See source code for full documentation, some generic examples below.

Get matching file paths:

from scantree import scantree, RecursionFilter

tree = scantree('/path/to/dir', RecursionFilter(match=['*.txt']))
print([path.relative for path in tree.filepaths()])
print([path.real for path in tree.filepaths()])
['d1/d2/file3.txt', 'd1/file2.txt', 'file1.txt']   
['/path/to/other_dir/file3.txt', '/path/to/dir/d1/file2.txt', '/path/to/dir/file1.txt']   

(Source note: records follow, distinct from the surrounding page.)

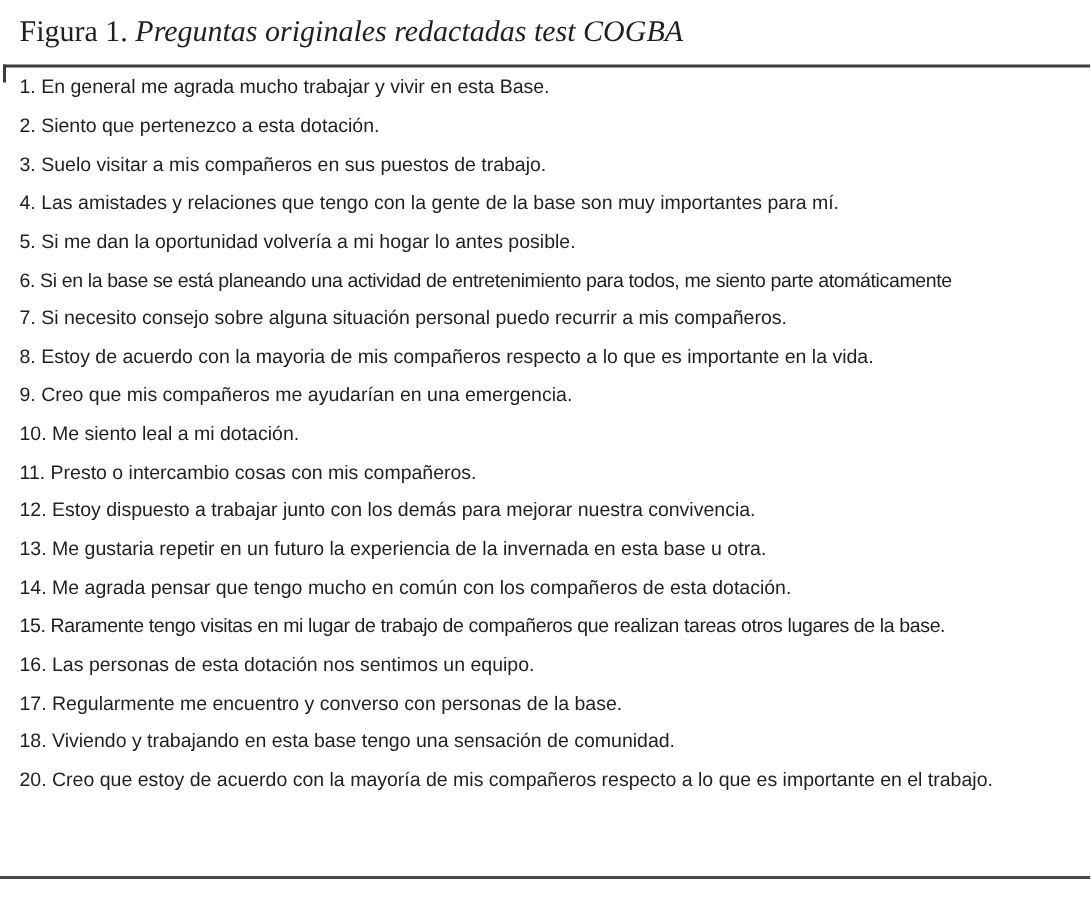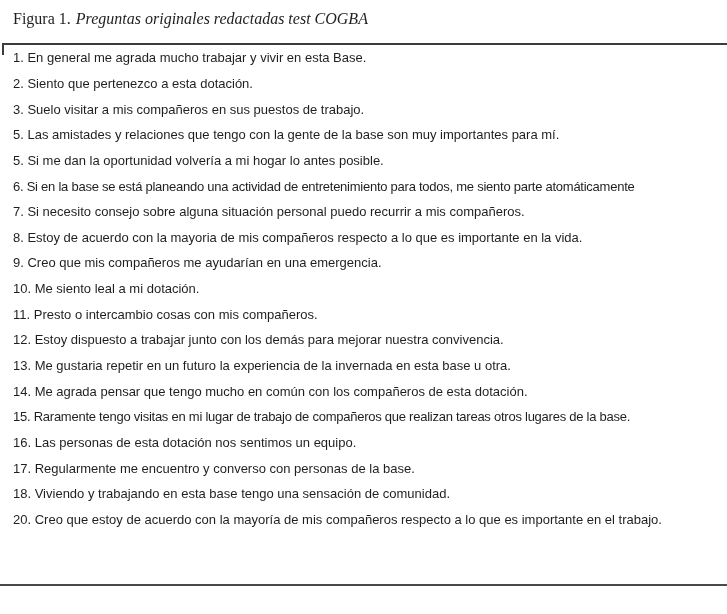--- a/index.html
+++ b/index.html
@@ -9,21 +9,21 @@
     height: 614px;
     background: var(--page-bg, #ffffff);
     overflow: hidden;
     font-family: "Liberation Sans", sans-serif;
   }
   .caption {
     position: absolute;
     top: 10px;
     left: 13px;
     font-family: "Liberation Serif", serif;
-    font-size: 16px;
+    font-size: 20px;
     color: var(--text, #1f1f1f);
     white-space: nowrap;
   }
   .caption .it {
     font-style: italic;
     margin-left: 5px;
   }
   .rule {
     position: absolute;
     left: 0;
@@ -69,21 +69,21 @@
 <div class="page">
   <div class="caption">
     <span>Figura 1.</span><span class="it">Preguntas originales redactadas test COGBA</span>
   </div>
   <div class="rule rule-top"></div>
   <div class="left-tick"></div>
   <div class="list" id="qlist">
       <div class="q-row">1. En general me agrada mucho trabajar y vivir en esta Base.</div>
       <div class="q-row">2. Siento que pertenezco a esta dotación.</div>
       <div class="q-row">3. Suelo visitar a mis compañeros en sus puestos de trabajo.</div>
-      <div class="q-row">5. Las amistades y relaciones que tengo con la gente de la base son muy importantes para mí.</div>
+      <div class="q-row">4. Las amistades y relaciones que tengo con la gente de la base son muy importantes para mí.</div>
       <div class="q-row">5. Si me dan la oportunidad volvería a mi hogar lo antes posible.</div>
       <div class="q-row condensed">6. Si en la base se está planeando una actividad de entretenimiento para todos, me siento parte atomáticamente</div>
       <div class="q-row">7. Si necesito consejo sobre alguna situación personal puedo recurrir a mis compañeros.</div>
       <div class="q-row">8. Estoy de acuerdo con la mayoria de mis compañeros respecto a lo que es importante en la vida.</div>
       <div class="q-row">9. Creo que mis compañeros me ayudarían en una emergencia.</div>
       <div class="q-row">10. Me siento leal a mi dotación.</div>
       <div class="q-row">11. Presto o intercambio cosas con mis compañeros.</div>
       <div class="q-row">12. Estoy dispuesto a trabajar junto con los demás para mejorar nuestra convivencia.</div>
       <div class="q-row">13. Me gustaria repetir en un futuro la experiencia de la invernada en esta base u otra.</div>
       <div class="q-row">14. Me agrada pensar que tengo mucho en común con los compañeros de esta dotación.</div>

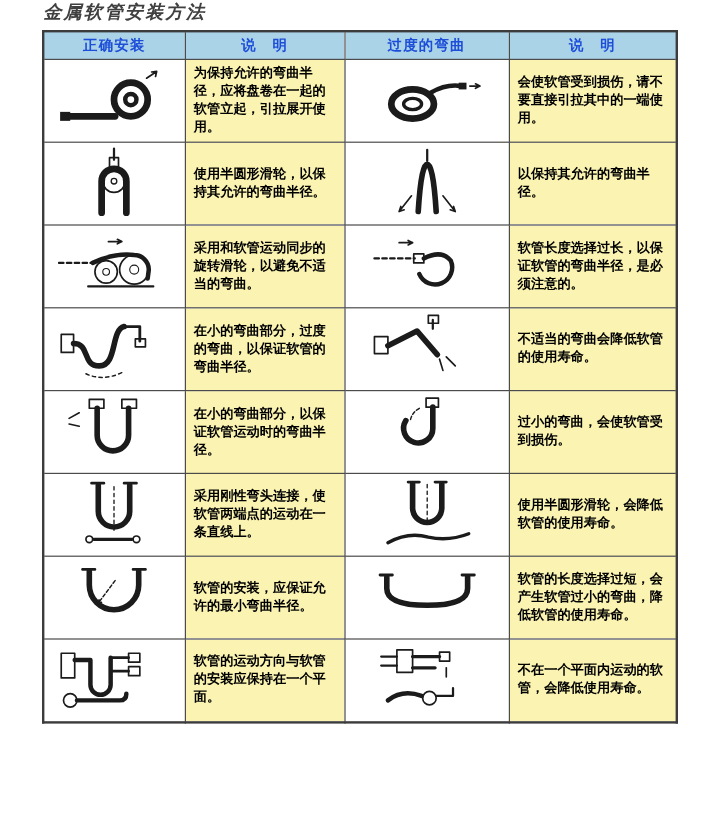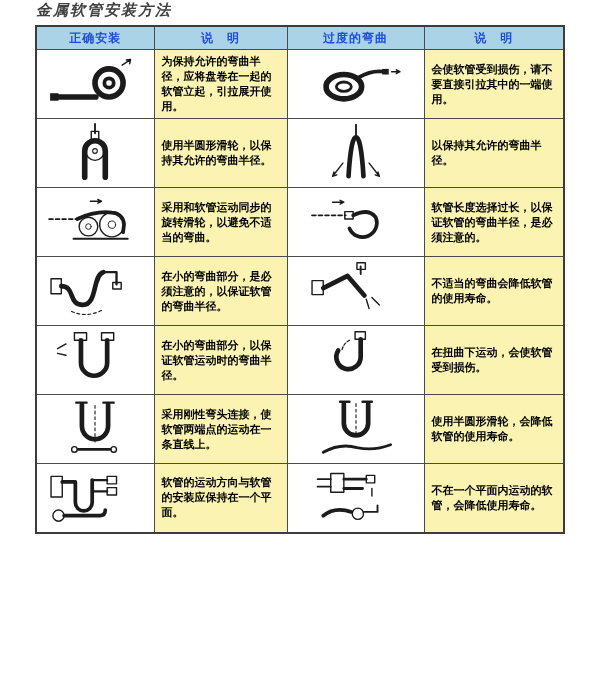--- a/index.html
+++ b/index.html
@@ -164,21 +164,21 @@
           <span class="icon">
             <svg width="104" height="58" viewBox="0 0 110 62">
               <rect x="8" y="20" width="11" height="16" stroke-width="1.5"></rect>
               <path d="M19 28 C34 28 26 48 42 48 C58 48 52 16 64 13" stroke-width="5"></path>
               <path d="M64 13 H78 V26" stroke-width="2.5"></path>
               <rect x="74" y="24" width="9" height="7" stroke-width="1.5"></rect>
               <path d="M30 55 Q45 62 62 54" stroke-width="1.3" stroke-dasharray="3 3"></path>
             </svg>
           </span>
         </td>
-        <td class="txt">在小的弯曲部分，是必须注意的，以保证软管的弯曲半径。</td>
+        <td class="txt">在小的弯曲部分，过度的弯曲，以保证软管的弯曲半径。</td>
         <td class="img">
           <span class="icon">
             <svg width="104" height="58" viewBox="0 0 110 62">
               <rect x="8" y="22" width="12" height="15" stroke-width="1.5"></rect>
               <path d="M20 30 L46 17 L64 38" stroke-width="5"></path>
               <path d="M60 7 V15" stroke-width="2"></path>
               <rect x="56" y="3" width="9" height="7" stroke-width="1.5"></rect>
               <path d="M66 42 l3 10 M72 40 l8 8" stroke-width="1.5"></path>
             </svg>
           </span>
@@ -200,21 +200,21 @@
         <td class="txt">在小的弯曲部分，以保证软管运动时的弯曲半径。</td>
         <td class="img">
           <span class="icon">
             <svg width="104" height="58" viewBox="0 0 110 62">
               <rect x="54" y="3" width="11" height="8" stroke-width="1.5"></rect>
               <path d="M60 11 V30 A13 13 0 1 1 36 23" stroke-width="5"></path>
               <path d="M48 12 q-7 4 -8 11" stroke-width="1.3" stroke-dasharray="3 2"></path>
             </svg>
           </span>
         </td>
-        <td class="txt">在扭曲下运动，会使软管受到损伤。</td>
+        <td class="txt">过小的弯曲，会使软管受到损伤。</td>
       </tr>
 
       <tr>
         <td class="img">
           <span class="icon">
             <svg width="104" height="58" viewBox="0 0 110 62">
               <path d="M35 5 h11 M64 5 h11" stroke-width="2.5"></path>
               <path d="M41 7 V30 A14 14 0 0 0 69 30 V7" stroke-width="5"></path>
               <path d="M55 8 V48" stroke-width="1.2" stroke-dasharray="3 3"></path>
               <circle cx="33" cy="55" r="3" stroke-width="1.5"></circle>
@@ -231,20 +231,41 @@
               <path d="M42 6 V27 A13 13 0 0 0 68 27 V6" stroke-width="5"></path>
               <path d="M55 6 V42" stroke-width="1.2" stroke-dasharray="3 3"></path>
               <path d="M20 58 Q38 48 56 53 Q74 57 92 50" stroke-width="3"></path>
             </svg>
           </span>
         </td>
         <td class="txt">使用半圆形滑轮，会降低软管的使用寿命。</td>
       </tr>
 
 
+      <tr>
+        <td class="img">
+          <span class="icon">
+            <svg width="104" height="58" viewBox="0 0 110 62">
+              <path d="M27 8 h11 M72 8 h11" stroke-width="2.5"></path>
+              <path d="M33 10 V22 A22 22 0 0 0 77 22 V10" stroke-width="5"></path>
+              <path d="M56 18 L41 38 M41 38 l1 -4.5 M41 38 l4.5 -1" stroke-width="1.3" stroke-dasharray="3 2"></path>
+            </svg>
+          </span>
+        </td>
+        <td class="txt">软管的安装，应保证允许的最小弯曲半径。</td>
+        <td class="img">
+          <span class="icon">
+            <svg width="104" height="58" viewBox="0 0 110 62">
+              <path d="M13 13 h11 M86 13 h11" stroke-width="2.5"></path>
+              <path d="M19 15 V25 Q19 40 55 40 Q91 40 91 25 V15" stroke-width="5"></path>
+            </svg>
+          </span>
+        </td>
+        <td class="txt">软管的长度选择过短，会产生软管过小的弯曲，降低软管的使用寿命。</td>
+      </tr>
 
       <tr>
         <td class="img">
           <span class="icon">
             <svg width="104" height="58" viewBox="0 0 110 62">
               <rect x="8" y="10" width="12" height="22" stroke-width="1.5"></rect>
               <path d="M20 16 H34 V38 A9 9 0 0 0 52 38 V14" stroke-width="4"></path>
               <path d="M52 14 h16 M52 26 h16" stroke-width="2.5"></path>
               <rect x="68" y="10" width="10" height="8" stroke-width="1.5"></rect>
               <rect x="68" y="22" width="10" height="8" stroke-width="1.5"></rect>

Access metadata of directory entries in file tree:

d2 = tree.directories[0].directories[0]
print(type(d2))
print(d2.path.absolute)
print(d2.path.real)
print(d2.path.is_symlink())
print(d2.files[0].relative)
scantree._node.DirNode
/path/to/dir/d1/d2
/path/to/other_dir
True
d1/d2/file3.txt

Aggregate information by operating on tree:

hello_count = tree.apply(
    file_apply=lambda path: sum([
        w.lower() == 'hello' for w in
        path.as_pathlib().read_text().split()
    ]),
    dir_apply=lambda dir_: sum(dir_.entries),
)
print(hello_count)
3
hello_count_tree =  tree.apply(
    file_apply=lambda path: {
        'name': path.name,
        'count': sum([
            w.lower() == 'hello'
            for w in path.as_pathlib().read_text().split()
        ])
    },
    dir_apply=lambda dir_: {
        'name': dir_.path.name,
        'count': sum(e['count'] for e in dir_.entries),
        'sub_counts': [e for e in dir_.entries]
    },
)
from pprint import pprint
pprint(hello_count_tree)
{'count': 3,
 'name': 'dir',
 'sub_counts': [{'count': 2, 'name': 'file1.txt'},
                {'count': 1,
                 'name': 'd1',
                 'sub_counts': [{'count': 1, 'name': 'file2.txt'},
                                {'count': 0,
                                 'name': 'd2',
                                 'sub_counts': [{'count': 0,
                                                 'name': 'file3.txt'}]}]}]}

Flexible filtering:

without_hidden_files = scantree('.', RecursionFilter(match=['*', '!.*']))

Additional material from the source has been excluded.